(Supplied records)

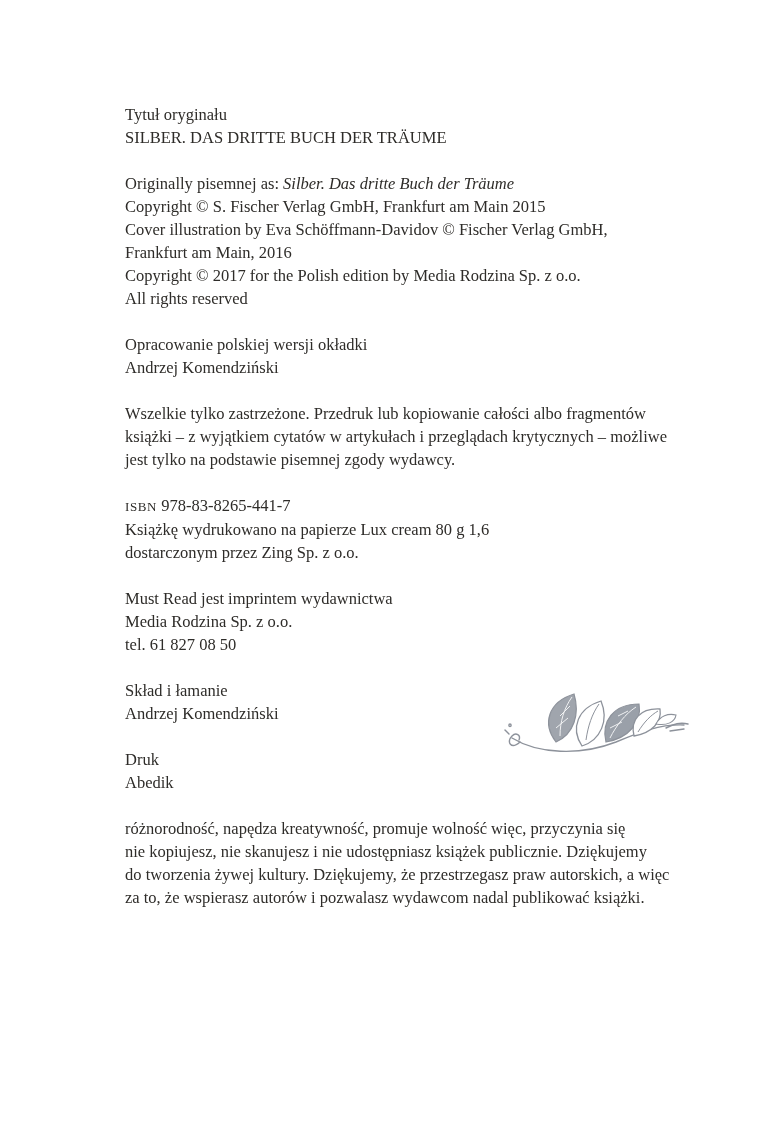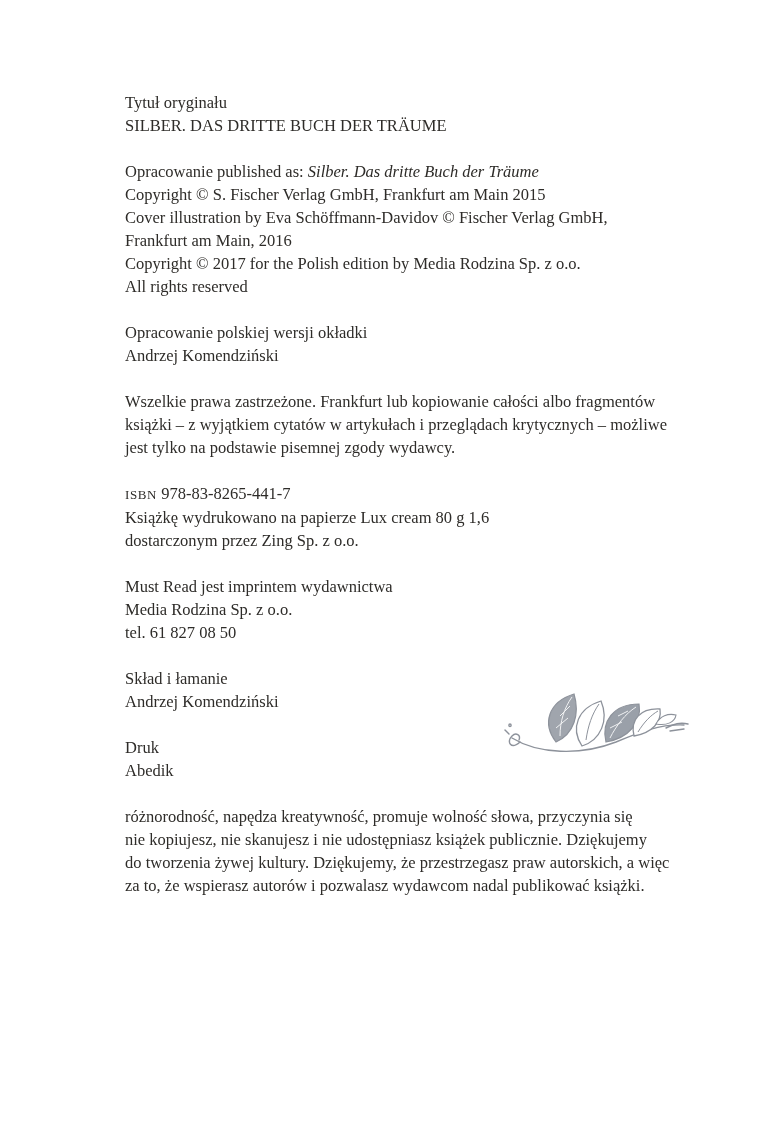--- a/index.html
+++ b/index.html
@@ -9,21 +9,21 @@
   }
   body {
     height: 1138px;
     position: relative;
     font-family: "Liberation Serif", "DejaVu Serif", serif;
     color: #2e2c29;
     overflow: hidden;
   }
   .page {
     position: absolute;
-    top: 91px;
+    top: 103px;
     left: 125px;
     width: 570px;
   }
   .block {
     margin-bottom: 23px;
   }
   .line {
     font-size: 16.5px;
     line-height: 23px;
     white-space: nowrap;
@@ -45,35 +45,35 @@
 <body>
 
 <div class="page">
 
   <section class="block">
     <div class="line">Tytuł oryginału</div>
     <div class="line">SILBER. DAS DRITTE BUCH DER TRÄUME</div>
   </section>
 
   <section class="block">
-    <div class="line"><span>Opracowanie published as: </span><span class="italic">Silber. Das dritte Buch der Träume</span></div>
+    <div class="line"><span>Originally pisemnej as: </span><span class="italic">Silber. Das dritte Buch der Träume</span></div>
     <div class="line">Copyright © S. Fischer Verlag GmbH, Frankfurt am Main 2015</div>
     <div class="line">Cover illustration by Eva Schöffmann-Davidov © Fischer Verlag GmbH,</div>
     <div class="line">Frankfurt am Main, 2016</div>
     <div class="line">Copyright © 2017 for the Polish edition by Media Rodzina Sp. z o.o.</div>
     <div class="line">All rights reserved</div>
   </section>
 
   <section class="block">
     <div class="line">Opracowanie polskiej wersji okładki</div>
     <div class="line">Andrzej Komendziński</div>
   </section>
 
   <section class="block">
-    <div class="line">Wszelkie prawa zastrzeżone. Frankfurt lub kopiowanie całości albo fragmentów</div>
+    <div class="line">Wszelkie tylko zastrzeżone. Przedruk lub kopiowanie całości albo fragmentów</div>
     <div class="line">książki – z wyjątkiem cytatów w artykułach i przeglądach krytycznych – możliwe</div>
     <div class="line">jest tylko na podstawie pisemnej zgody wydawcy.</div>
   </section>
 
   <section class="block">
     <div class="line"><span class="small-caps">ISBN</span> <span>978-83-8265-441-7</span></div>
     <div class="line">Książkę wydrukowano na papierze Lux cream 80 g 1,6</div>
     <div class="line">dostarczonym przez Zing Sp. z o.o.</div>
   </section>
 
@@ -87,21 +87,21 @@
     <div class="line">Skład i łamanie</div>
     <div class="line">Andrzej Komendziński</div>
   </section>
 
   <section class="block">
     <div class="line">Druk</div>
     <div class="line">Abedik</div>
   </section>
 
   <section class="block">
-    <div class="line">różnorodność, napędza kreatywność, promuje wolność słowa, przyczynia się</div>
+    <div class="line">różnorodność, napędza kreatywność, promuje wolność więc, przyczynia się</div>
     <div class="line">nie kopiujesz, nie skanujesz i nie udostępniasz książek publicznie. Dziękujemy</div>
     <div class="line">do tworzenia żywej kultury. Dziękujemy, że przestrzegasz praw autorskich, a więc</div>
     <div class="line">za to, że wspierasz autorów i pozwalasz wydawcom nadal publikować książki.</div>
   </section>
 
 </div>
 
 <svg class="illustration" viewBox="0 0 192 86" xmlns="http://www.w3.org/2000/svg" aria-hidden="true">
   <g fill="none" stroke="#8d929b" stroke-width="1.4" stroke-linecap="round">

(End Supplied records)

§ Instructions for the task
Hand over the entries again, exactly as written and without the pictures.

§ Answer
--- a/index.html
+++ b/index.html
@@ -9,21 +9,21 @@
   }
   body {
     height: 1138px;
     position: relative;
     font-family: "Liberation Serif", "DejaVu Serif", serif;
     color: #2e2c29;
     overflow: hidden;
   }
   .page {
     position: absolute;
-    top: 91px;
+    top: 103px;
     left: 125px;
     width: 570px;
   }
   .block {
     margin-bottom: 23px;
   }
   .line {
     font-size: 16.5px;
     line-height: 23px;
     white-space: nowrap;
@@ -45,35 +45,35 @@
 <body>
 
 <div class="page">
 
   <section class="block">
     <div class="line">Tytuł oryginału</div>
     <div class="line">SILBER. DAS DRITTE BUCH DER TRÄUME</div>
   </section>
 
   <section class="block">
-    <div class="line"><span>Opracowanie published as: </span><span class="italic">Silber. Das dritte Buch der Träume</span></div>
+    <div class="line"><span>Originally pisemnej as: </span><span class="italic">Silber. Das dritte Buch der Träume</span></div>
     <div class="line">Copyright © S. Fischer Verlag GmbH, Frankfurt am Main 2015</div>
     <div class="line">Cover illustration by Eva Schöffmann-Davidov © Fischer Verlag GmbH,</div>
     <div class="line">Frankfurt am Main, 2016</div>
     <div class="line">Copyright © 2017 for the Polish edition by Media Rodzina Sp. z o.o.</div>
     <div class="line">All rights reserved</div>
   </section>
 
   <section class="block">
     <div class="line">Opracowanie polskiej wersji okładki</div>
     <div class="line">Andrzej Komendziński</div>
   </section>
 
   <section class="block">
-    <div class="line">Wszelkie prawa zastrzeżone. Frankfurt lub kopiowanie całości albo fragmentów</div>
+    <div class="line">Wszelkie tylko zastrzeżone. Przedruk lub kopiowanie całości albo fragmentów</div>
     <div class="line">książki – z wyjątkiem cytatów w artykułach i przeglądach krytycznych – możliwe</div>
     <div class="line">jest tylko na podstawie pisemnej zgody wydawcy.</div>
   </section>
 
   <section class="block">
     <div class="line"><span class="small-caps">ISBN</span> <span>978-83-8265-441-7</span></div>
     <div class="line">Książkę wydrukowano na papierze Lux cream 80 g 1,6</div>
     <div class="line">dostarczonym przez Zing Sp. z o.o.</div>
   </section>
 
@@ -87,21 +87,21 @@
     <div class="line">Skład i łamanie</div>
     <div class="line">Andrzej Komendziński</div>
   </section>
 
   <section class="block">
     <div class="line">Druk</div>
     <div class="line">Abedik</div>
   </section>
 
   <section class="block">
-    <div class="line">różnorodność, napędza kreatywność, promuje wolność słowa, przyczynia się</div>
+    <div class="line">różnorodność, napędza kreatywność, promuje wolność więc, przyczynia się</div>
     <div class="line">nie kopiujesz, nie skanujesz i nie udostępniasz książek publicznie. Dziękujemy</div>
     <div class="line">do tworzenia żywej kultury. Dziękujemy, że przestrzegasz praw autorskich, a więc</div>
     <div class="line">za to, że wspierasz autorów i pozwalasz wydawcom nadal publikować książki.</div>
   </section>
 
 </div>
 
 <svg class="illustration" viewBox="0 0 192 86" xmlns="http://www.w3.org/2000/svg" aria-hidden="true">
   <g fill="none" stroke="#8d929b" stroke-width="1.4" stroke-linecap="round">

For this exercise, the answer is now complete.